Return all the data verbatim but without images.

########

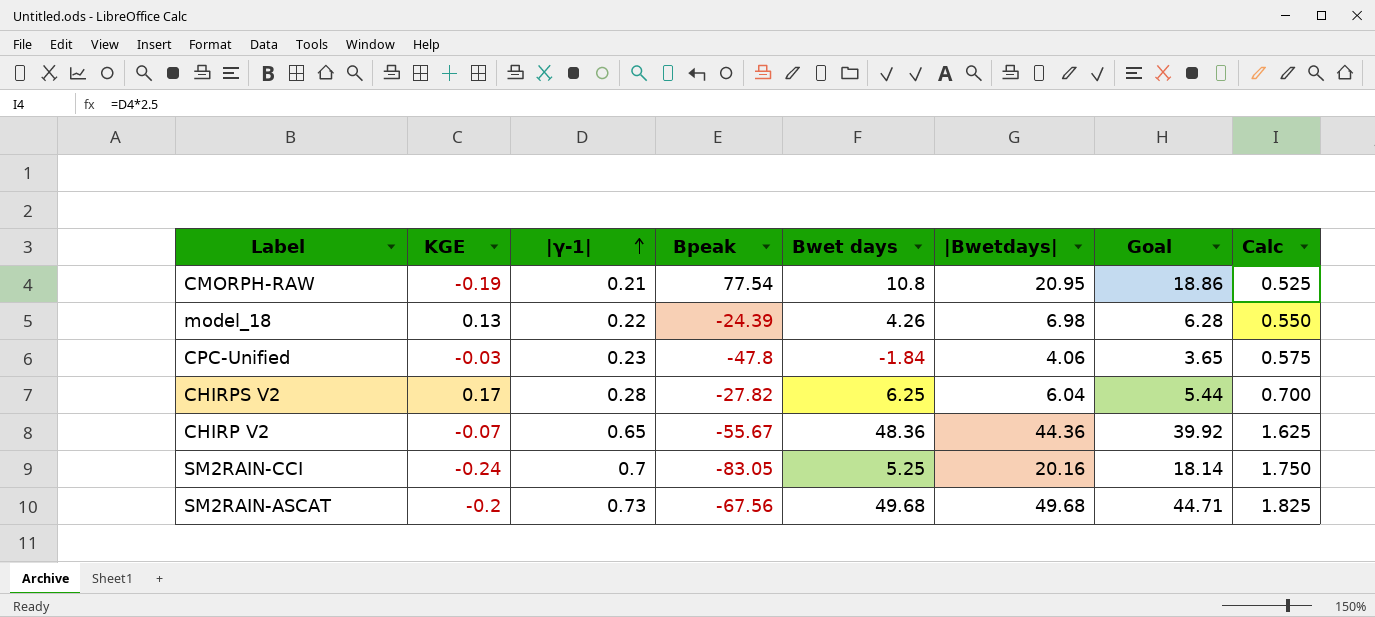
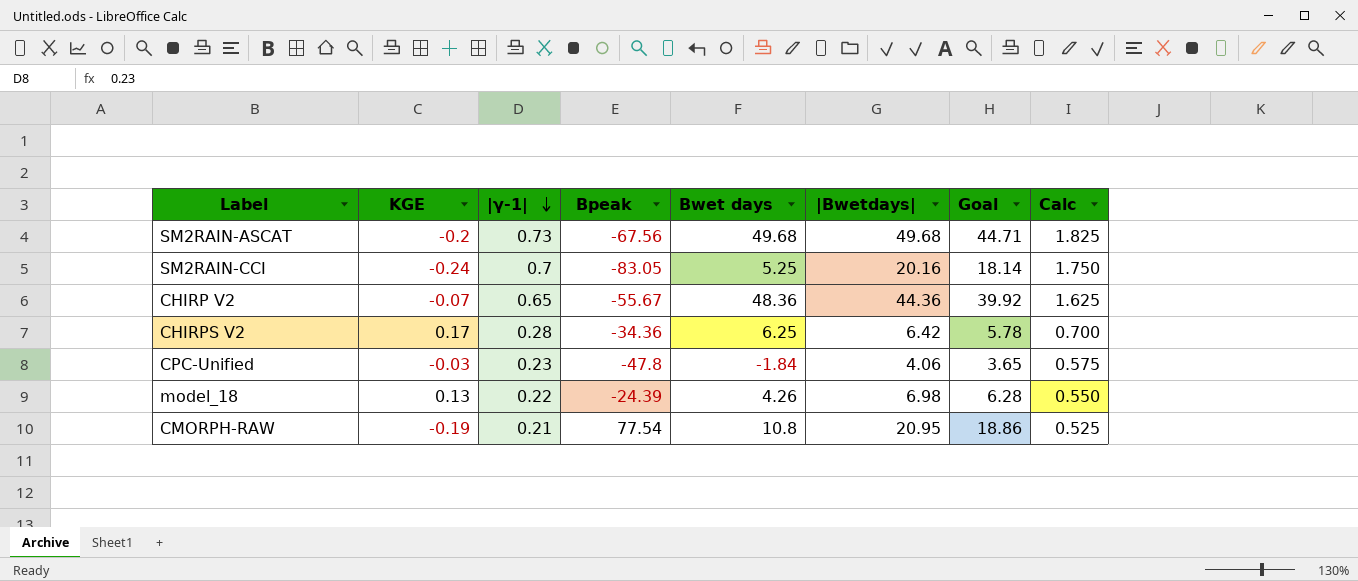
row order: |γ-1| ascending -> |γ-1| descending
CHIRPS V2 | Bpeak: -27.82 -> -34.36
CHIRPS V2 | |Bwetdays|: 6.04 -> 6.42
CHIRPS V2 | Goal: 5.44 -> 5.78

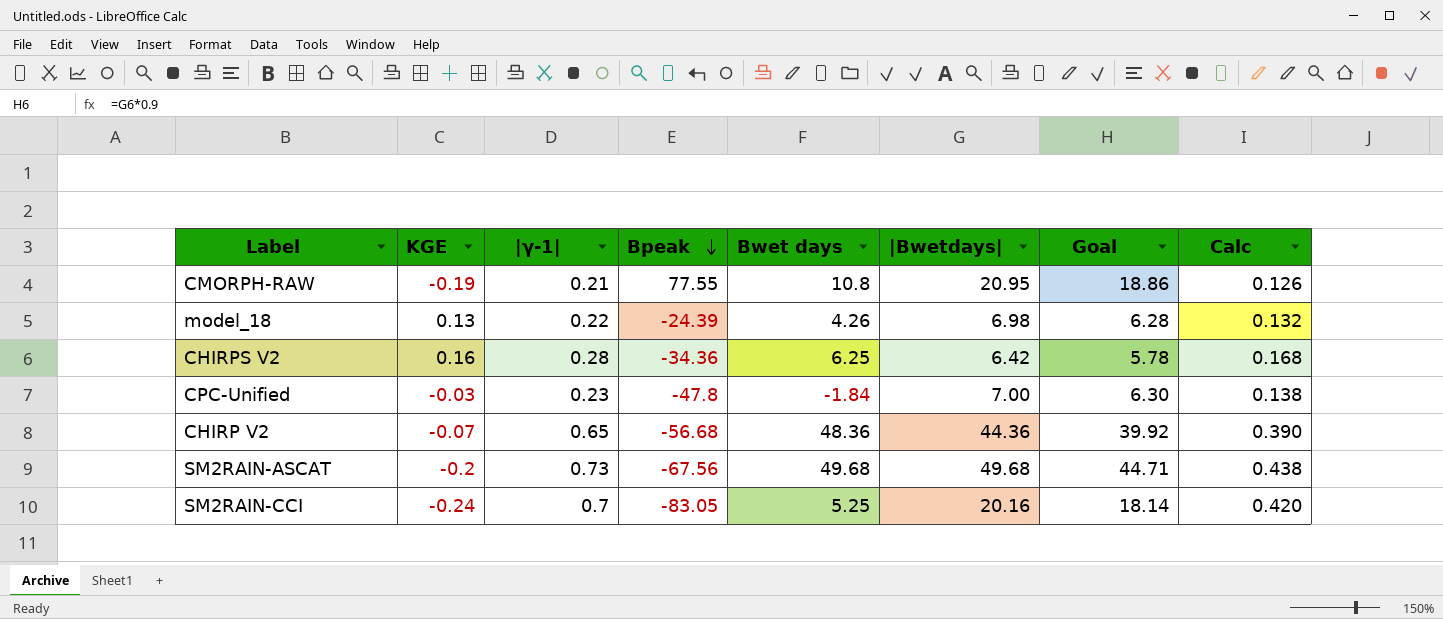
row order: |γ-1| descending -> Bpeak descending
column Calc | formula: [|γ-1|] * 2.5 -> [|γ-1|] * 0.6
CMORPH-RAW | Bpeak: 77.54 -> 77.55
CHIRPS V2 | KGE: 0.17 -> 0.16
CPC-Unified | |Bwetdays|: 4.06 -> 7.00
CPC-Unified | Goal: 3.65 -> 6.30
CHIRP V2 | Bpeak: -55.67 -> -56.68

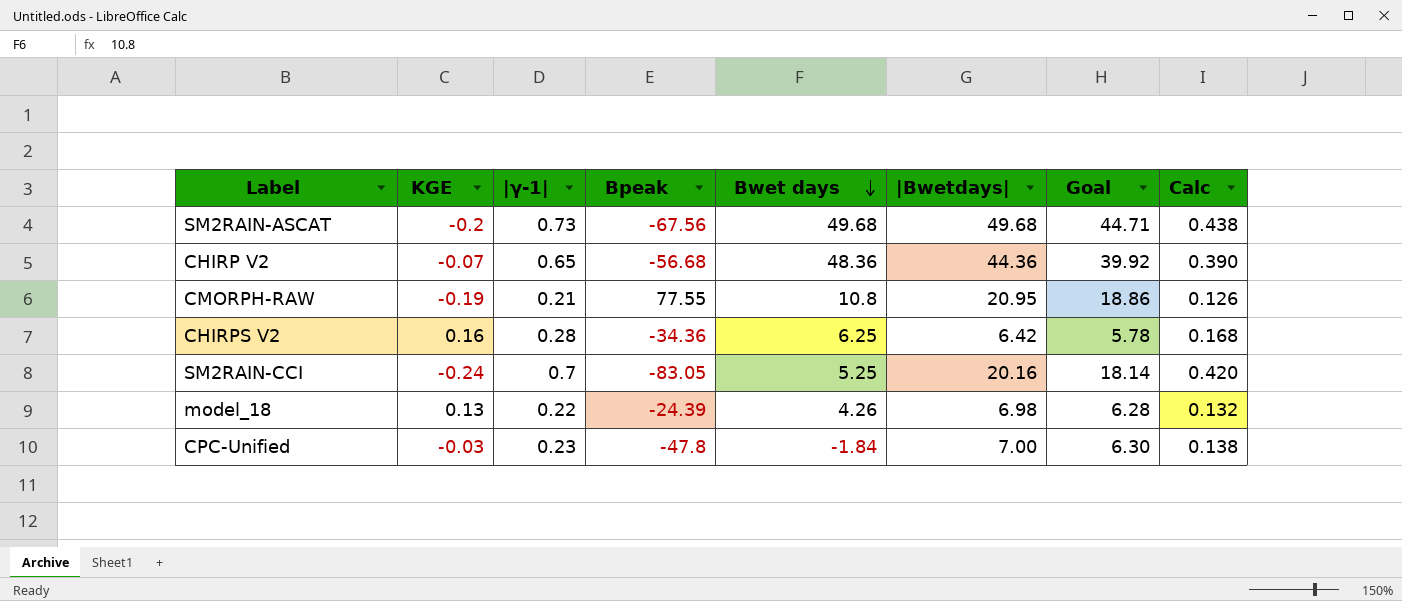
row order: Bpeak descending -> Bwet days descending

########

### Your solution
row order: |γ-1| ascending -> |γ-1| descending
CHIRPS V2 | Bpeak: -27.82 -> -34.36
CHIRPS V2 | |Bwetdays|: 6.04 -> 6.42
CHIRPS V2 | Goal: 5.44 -> 5.78

row order: |γ-1| descending -> Bpeak descending
column Calc | formula: [|γ-1|] * 2.5 -> [|γ-1|] * 0.6
CMORPH-RAW | Bpeak: 77.54 -> 77.55
CHIRPS V2 | KGE: 0.17 -> 0.16
CPC-Unified | |Bwetdays|: 4.06 -> 7.00
CPC-Unified | Goal: 3.65 -> 6.30
CHIRP V2 | Bpeak: -55.67 -> -56.68

row order: Bpeak descending -> Bwet days descending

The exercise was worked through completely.